I’ve been an admirer of Hush Heath Estate’s sparkling wines for some time, a wine estate in Kent that’s in the top rank of England’s most impressive producers. Mostly appearing under their Balfour brand, the wines enjoy good distribution via independent wine merchants, with some cuvées in multiples like Waitrose, Majestic and Tesco.

Owned by Richard and Lesley Balfour-Lynn, the estate sits within 400 acres of Kent countryside. There are extensive visitor facilities and the Balfour-Lynns also own a number of pubs around the estate where wine and food-matching expriences are offered. The winemaking team is headed-up by Victoria Ash, who is one of the winemakers invited to create a wine designed purely from their own imagination and ambition; given free rein to choose whatever style they desired. The limited edition range is called The Winemakers’s Collection and is available direct from the Hush Heath online shop.

Balfour WinemakersVictoria chose to make a sparkling wine, in an unusual style, blending two vintages of Chardonnay – 2012 and 2013 – it is zero dosage, and spent one year in Burgundian oak barrels before a further five years on the lees in bottle (1,000 bottles produced). Joining Victoria in this experiment, the Estate’s winemaking consultant, Owen Elias, chose to make a still red wine called The Red Miller, from 100% Pinot Meunier. Spending only a short time in French and American oak barrels, it’s another highly unusual singe varietal bottling of Meunier (5,000 bottles produced).  Arguably the most curious of all is the third and final wine in the Collection, This Septered Isle, made by Assistant Winemaker Fergus Elias. It’s a still white wine, made using all seven of the grape varieties permitted in Champagne production. As well as the familiar Chardonnay and Pinots Noir and Meunier, estate-grown Arbanne, Petit Meslier, Pinot Blanc and a small parcel of Pinot Gris from a local farm were fermented in tank with bâtonnage, and bottled without oak contact. The name, incidentally, is not mis-spelled: it’s a pun on ‘Sept’, the French word for Seven (3,000 bottles produced).

These are singular, small-batch wines, a limited edition with striking modernist labels designed by artist Keith Coventry. The wines are relatively expensive, and it is debatable whether £80 for the sparkling wine or £40 for either of the still wines is fully justified in relative terms, but then these are very good wines indeed, a unique and brave experiment, and they are wines of enormous interest as examples of an English estate pushing the boundaries. It is also worth mentioning that members of Hush Heath’s Wine Club enjoy a 15% discount on these prices.

The Wines

Wines are available from hushheath.com while stocks last.

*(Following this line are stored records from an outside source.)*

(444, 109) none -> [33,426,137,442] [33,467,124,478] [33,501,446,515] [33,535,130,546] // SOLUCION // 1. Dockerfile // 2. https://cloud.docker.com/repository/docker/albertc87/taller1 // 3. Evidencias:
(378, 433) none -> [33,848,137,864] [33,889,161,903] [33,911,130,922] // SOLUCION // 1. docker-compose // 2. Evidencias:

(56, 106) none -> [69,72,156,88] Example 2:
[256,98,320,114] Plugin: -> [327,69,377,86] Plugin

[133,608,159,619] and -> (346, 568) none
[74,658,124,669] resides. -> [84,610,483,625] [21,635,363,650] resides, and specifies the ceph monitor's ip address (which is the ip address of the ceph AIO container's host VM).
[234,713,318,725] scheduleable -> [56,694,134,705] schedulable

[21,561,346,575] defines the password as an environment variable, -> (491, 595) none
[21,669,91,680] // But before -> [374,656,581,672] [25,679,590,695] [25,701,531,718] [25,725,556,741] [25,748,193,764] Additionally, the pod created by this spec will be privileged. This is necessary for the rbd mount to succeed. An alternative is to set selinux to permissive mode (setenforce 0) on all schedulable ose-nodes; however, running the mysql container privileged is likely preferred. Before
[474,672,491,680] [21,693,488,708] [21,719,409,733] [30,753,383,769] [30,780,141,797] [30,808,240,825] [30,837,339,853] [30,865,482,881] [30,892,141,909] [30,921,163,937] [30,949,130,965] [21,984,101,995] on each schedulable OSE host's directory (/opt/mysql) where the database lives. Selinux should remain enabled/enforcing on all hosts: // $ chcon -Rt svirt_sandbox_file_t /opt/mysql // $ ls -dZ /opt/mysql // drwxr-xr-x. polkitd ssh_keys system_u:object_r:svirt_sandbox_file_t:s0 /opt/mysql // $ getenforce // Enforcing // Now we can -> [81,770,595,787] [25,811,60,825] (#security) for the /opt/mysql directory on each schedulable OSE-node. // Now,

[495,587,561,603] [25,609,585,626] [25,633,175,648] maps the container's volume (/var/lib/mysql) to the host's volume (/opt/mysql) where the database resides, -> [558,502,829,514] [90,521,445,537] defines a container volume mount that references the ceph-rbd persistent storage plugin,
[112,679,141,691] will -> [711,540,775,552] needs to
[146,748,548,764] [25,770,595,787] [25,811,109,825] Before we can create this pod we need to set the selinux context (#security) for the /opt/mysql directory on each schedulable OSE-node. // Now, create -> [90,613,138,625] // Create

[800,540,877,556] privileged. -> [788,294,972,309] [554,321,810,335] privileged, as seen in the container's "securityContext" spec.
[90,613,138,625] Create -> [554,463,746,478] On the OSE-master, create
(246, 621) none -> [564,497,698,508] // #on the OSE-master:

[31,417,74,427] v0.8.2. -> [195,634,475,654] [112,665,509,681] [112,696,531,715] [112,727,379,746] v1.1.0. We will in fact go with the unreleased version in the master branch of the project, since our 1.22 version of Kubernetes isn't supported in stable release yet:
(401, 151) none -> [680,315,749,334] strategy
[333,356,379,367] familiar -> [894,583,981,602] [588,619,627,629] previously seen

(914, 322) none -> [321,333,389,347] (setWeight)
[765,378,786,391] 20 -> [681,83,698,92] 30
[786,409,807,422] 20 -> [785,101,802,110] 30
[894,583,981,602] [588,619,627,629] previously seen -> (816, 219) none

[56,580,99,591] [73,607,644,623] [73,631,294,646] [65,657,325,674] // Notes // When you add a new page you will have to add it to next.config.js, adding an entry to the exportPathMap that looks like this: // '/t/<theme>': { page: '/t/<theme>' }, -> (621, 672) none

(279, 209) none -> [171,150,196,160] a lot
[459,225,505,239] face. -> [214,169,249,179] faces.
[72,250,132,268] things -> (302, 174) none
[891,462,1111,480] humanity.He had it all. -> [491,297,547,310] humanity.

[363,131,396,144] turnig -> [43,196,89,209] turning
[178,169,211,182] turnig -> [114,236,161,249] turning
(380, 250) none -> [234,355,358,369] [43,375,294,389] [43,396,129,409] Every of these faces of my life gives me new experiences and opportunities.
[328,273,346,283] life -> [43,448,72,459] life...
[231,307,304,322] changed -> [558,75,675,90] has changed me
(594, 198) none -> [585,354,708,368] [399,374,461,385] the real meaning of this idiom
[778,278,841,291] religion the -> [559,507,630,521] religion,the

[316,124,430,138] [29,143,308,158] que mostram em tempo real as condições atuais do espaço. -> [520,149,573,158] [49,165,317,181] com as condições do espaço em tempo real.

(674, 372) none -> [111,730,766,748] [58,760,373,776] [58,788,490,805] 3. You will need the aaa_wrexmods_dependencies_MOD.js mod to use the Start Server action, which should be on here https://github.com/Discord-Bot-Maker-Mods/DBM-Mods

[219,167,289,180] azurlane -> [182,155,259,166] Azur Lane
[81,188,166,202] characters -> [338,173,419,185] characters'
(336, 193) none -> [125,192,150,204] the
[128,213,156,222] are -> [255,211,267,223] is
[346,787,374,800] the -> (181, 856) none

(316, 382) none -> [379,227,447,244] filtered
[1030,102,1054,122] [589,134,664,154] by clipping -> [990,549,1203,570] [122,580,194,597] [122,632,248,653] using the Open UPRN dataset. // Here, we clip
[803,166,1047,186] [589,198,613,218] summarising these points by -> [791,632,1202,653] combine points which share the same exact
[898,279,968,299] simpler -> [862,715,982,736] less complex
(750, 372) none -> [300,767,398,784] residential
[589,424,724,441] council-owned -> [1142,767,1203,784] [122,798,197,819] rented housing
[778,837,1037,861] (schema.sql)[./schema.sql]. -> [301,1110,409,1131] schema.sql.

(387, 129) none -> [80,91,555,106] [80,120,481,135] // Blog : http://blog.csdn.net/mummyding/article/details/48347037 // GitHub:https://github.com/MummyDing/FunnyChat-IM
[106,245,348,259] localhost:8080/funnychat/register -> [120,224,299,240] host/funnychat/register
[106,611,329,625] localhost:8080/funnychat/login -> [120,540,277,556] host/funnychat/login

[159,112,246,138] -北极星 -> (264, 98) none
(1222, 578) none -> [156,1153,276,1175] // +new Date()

(2019) The sparkling wine in this inaugural Winemakers' Collection is 100% Chardonnay from the 2012 and 2013 vintages, that spent 12 months in Burgundy barrels before a further five years in bottle on the lees. It has zero dosage and the colour already appears quite deep through the clear glass bottle, tinged with gold. Bubbles are small, and the initial aroma is of bruised apple and pear, a touch of pastry, and a custardy touch. In the mouth the mousse if fine and racy, and the wine streaks across the palate with a surge of lemony fruit. There's a fascinating lick of saltiness to the acid profile, but it perhaps lacks a bit of palate depth given the barrel treatment and long time on the lees, finishing taut and fruit driven. At the price I would have hoped for a little more complexity, and wonder if just a few grams of dosage would have given that?
(2021) The name is a pun on 'sept', the French word for seven, as all seven of Champagne's permitted grape varieties are used: it's a blend of Chardonnay, Pinot Noir, Pinot Blanc, Petit Meslier, Pinot Gris, Arbanne and Pinot Meunier. Made in stainless steel, but with six months batonnage, it's one of those wines which you would swear had been barrel fermented and aged: the nose is creamy with buttery and almond tones, beneath citrus and golden apple, quite firm and not too showy. In the mouth the wine immediately tightens up, a flowing citrus zest character and more of that dry, crab apple bite of acidity. Stockist below has the wine for £33 if bought by the half dozen, others in the high £30s to low £40s.
(2019) What a fascinating wine, made from a single plot of Pinot Meunier that ripened exceptionally well in the 2018 vintage, it was harvested on 19th October and aged for a short period in a combination of French and American oak. It is pale-medium in colour and has an intriguing nose, somewhere between fresh-hung game and raspberry, gentle earthiness and tobacco spices adding to the complexity of aromas. In the mouth there is beautifull creamy sweetness, touching on summer-pudding fruitiness, but that gamy nuance persists, a touch of a darker, coffee character and a rasp of plum skin grippy tannin. The acidity is good too, in a light and yet substantial wine that's full of interest.